Southern eurozone member Portugal has said its return to capital markets after a three-year pause has been successful. The government's auction of a long-term bond issue was met with strong demand from investors.
Portugal said Wednesday it easily raised 750 million euros ($1.04 billion) in a landmark 10-year bond issue, marking the country's return to capital markets after three years of being totally dependent on funds from an international bailout scheme.
Being one of the euro area's nations hit hardest by the zone's protracted debt crisis, Portugal made a crucial step on its road to emerging from the EU-IMF rescue program on May 17.
In Wednesday's auction, funds were raised at an interest rate of 3.575 percent, the lowest level for bonds of that maturity in about eight years. Investors' appetite for the bills was huge, with the bond being heavily oversubscribed.
Back to normal?
Two weeks ago, eurozone member Greece also marked its capital markets comeback with a successful medium-term bond auction and a helping hand from a banking consortium.

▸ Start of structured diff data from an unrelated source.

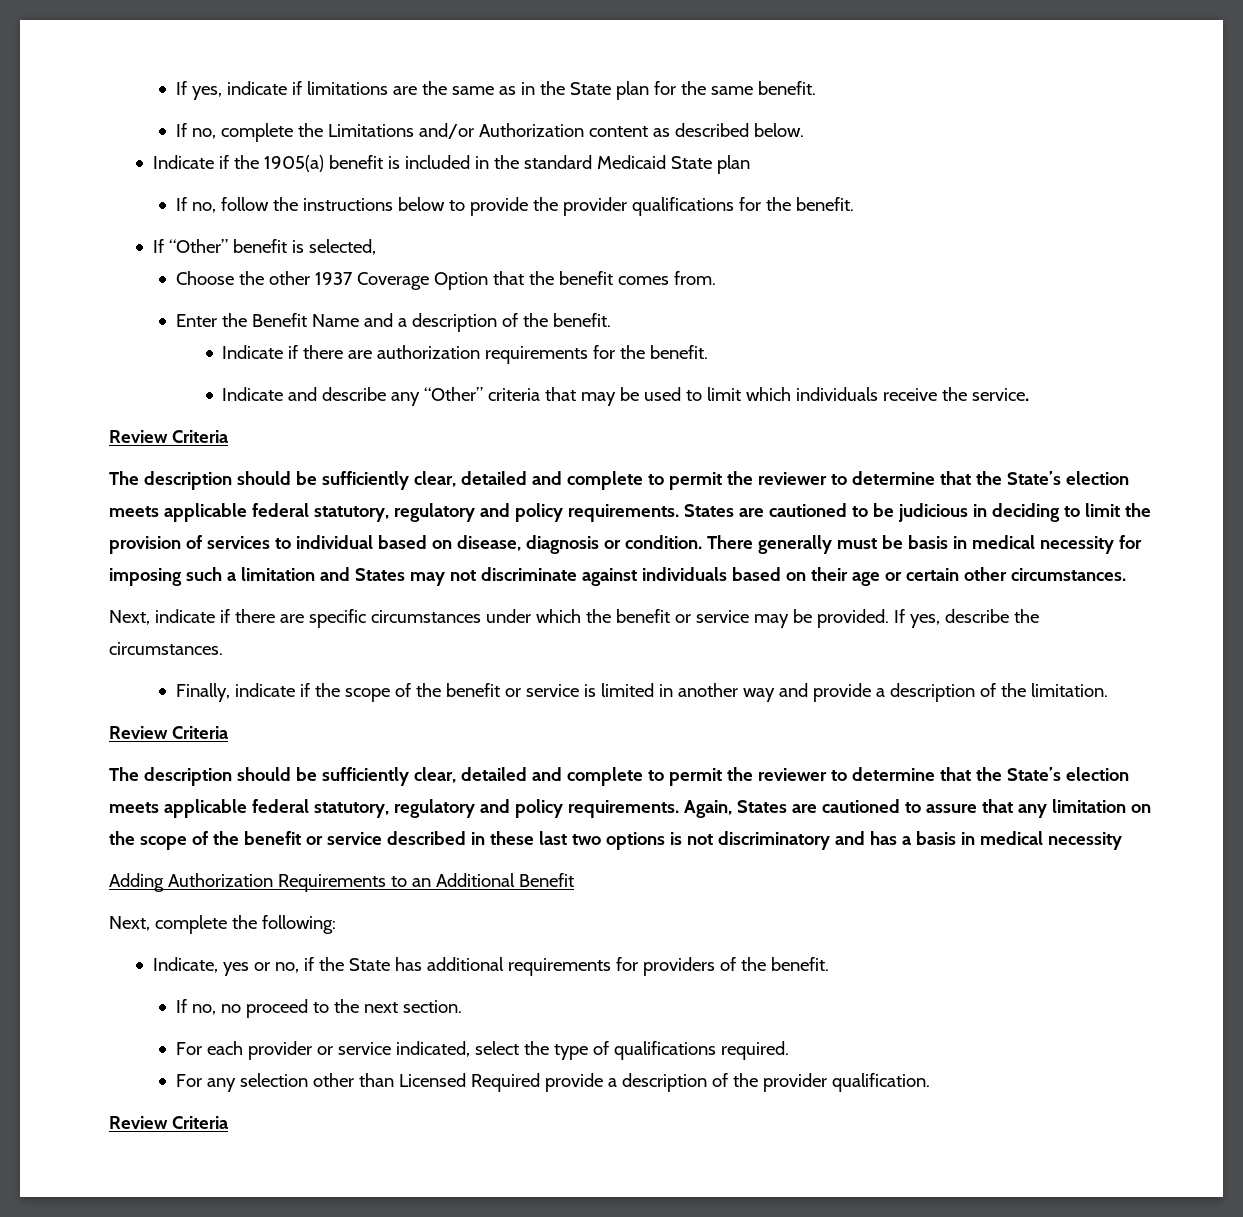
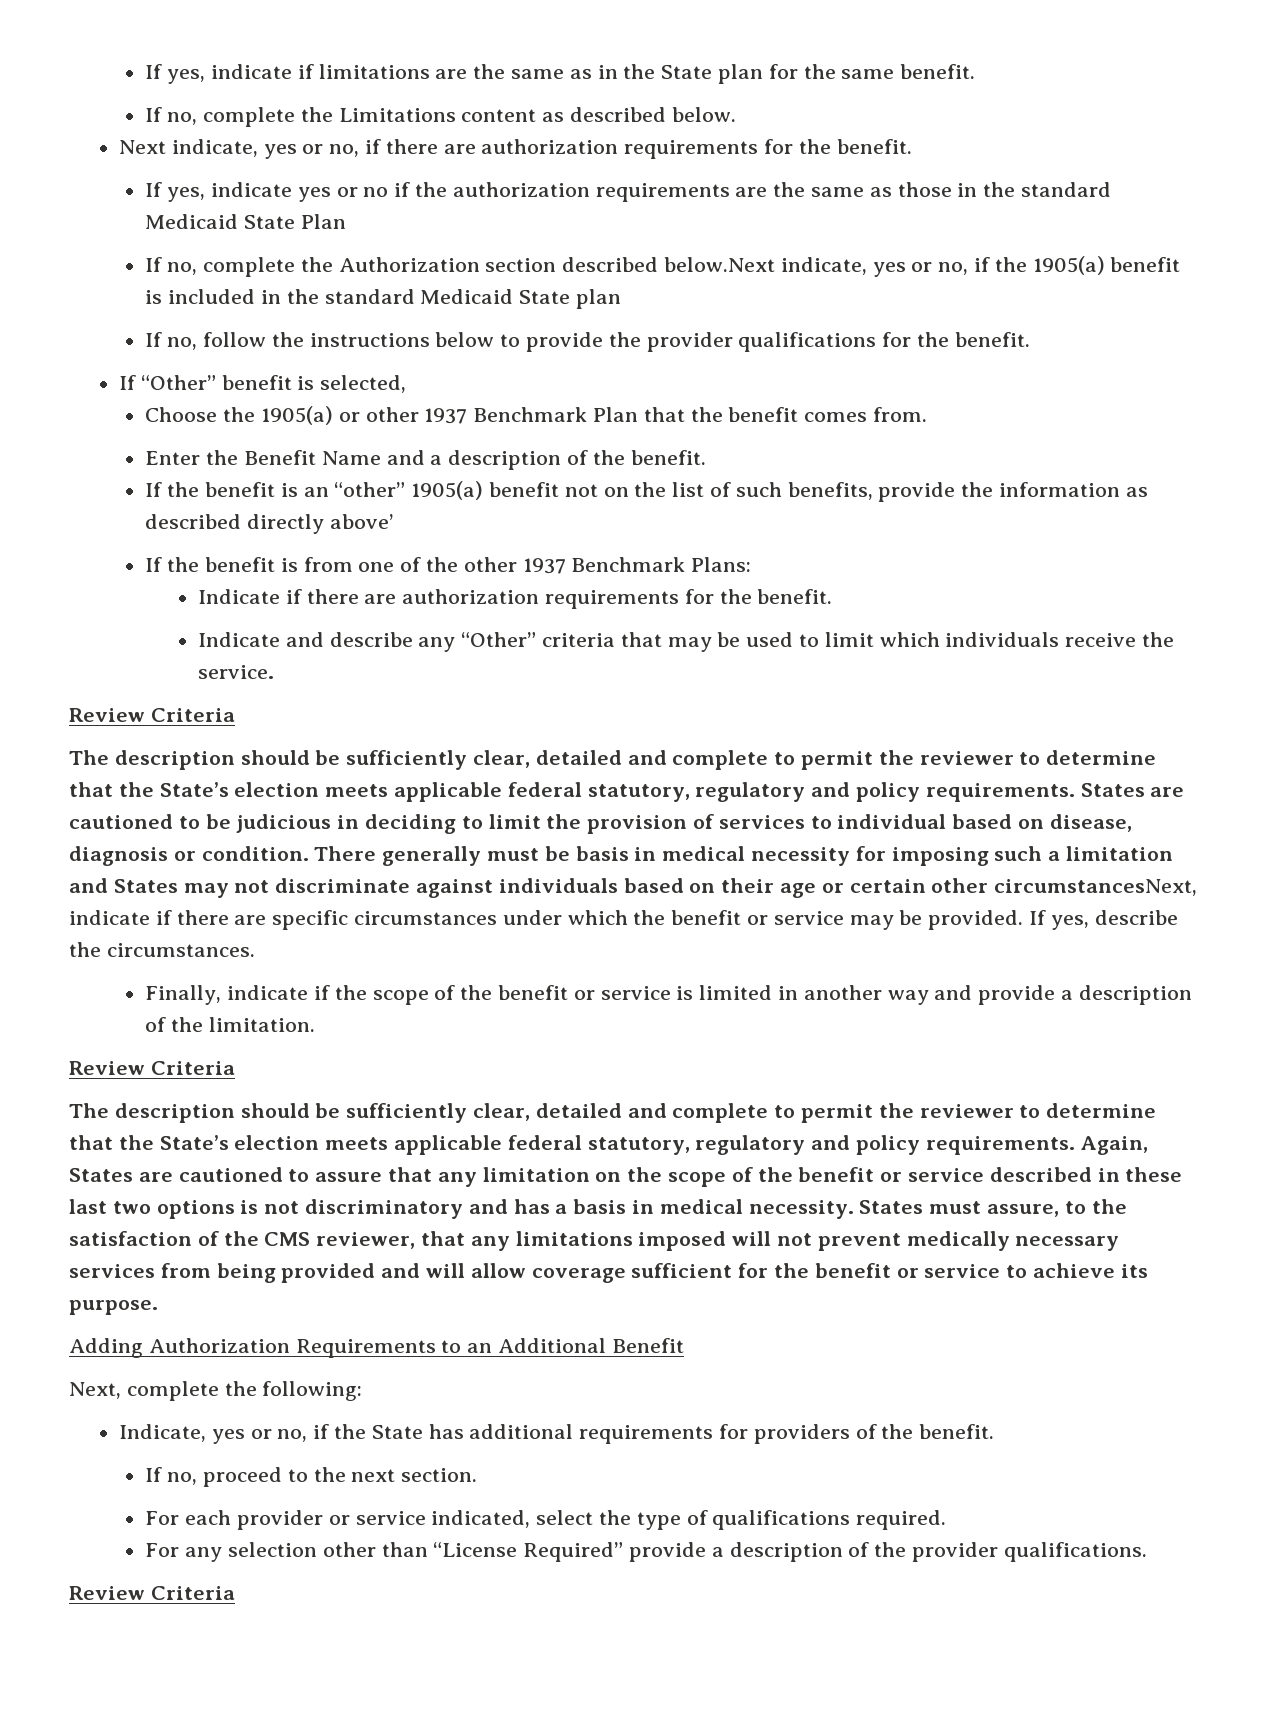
- If no, complete the Limitations and/or Authorization content as described below.
+ If no, complete the Limitations content as described below.
- Indicate if the 1905(a) benefit is included in the standard Medicaid State plan
+ Next indicate, yes or no, if there are authorization requirements for the benefit.
+ If yes, indicate yes or no if the authorization requirements are the same as those in the standard Medicaid State Plan
+ If no, complete the Authorization section described below.Next indicate, yes or no, if the 1905(a) benefit is included in the standard Medicaid State plan
- Choose the other 1937 Coverage Option that the benefit comes from.
+ Choose the 1905(a) or other 1937 Benchmark Plan that the benefit comes from.
+ If the benefit is an “other” 1905(a) benefit not on the list of such benefits, provide the information as described directly above’
+ If the benefit is from one of the other 1937 Benchmark Plans:
- There generally must be basis in medical necessity for imposing such a limitation and States may not discriminate against individuals based on their age or certain other circumstances.
- Next, indicate if there are specific circumstances under which the benefit or service may be provided.
+ There generally must be basis in medical necessity for imposing such a limitation and States may not discriminate against individuals based on their age or certain other circumstancesNext, indicate if there are specific circumstances under which the benefit or service may be provided.
- Again, States are cautioned to assure that any limitation on the scope of the benefit or service described in these last two options is not discriminatory and has a basis in medical necessity
+ Again, States are cautioned to assure that any limitation on the scope of the benefit or service described in these last two options is not discriminatory and has a basis in medical necessity. States must assure, to the satisfaction of the CMS reviewer, that any limitations imposed will not prevent medically necessary services from being provided and will allow coverage sufficient for the benefit or service to achieve its purpose.
- If no, no proceed to the next section.
+ If no, proceed to the next section.
- For any selection other than Licensed Required provide a description of the provider qualification.
+ For any selection other than “License Required” provide a description of the provider qualifications.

With the Portuguese auction having gone according to plan, the country may well choose to leave the international bailout scheme without an option of a standby loan.
The government in Lisbon told international inspectors it would define by May 5 whether it would aim to make such a clean exit. As of mid-May, Portugal will no longer receive any tranches from its 78 billion euro bailout program agreed with the European Commission, the European Central Bank and International Monetary Fund back in 2011.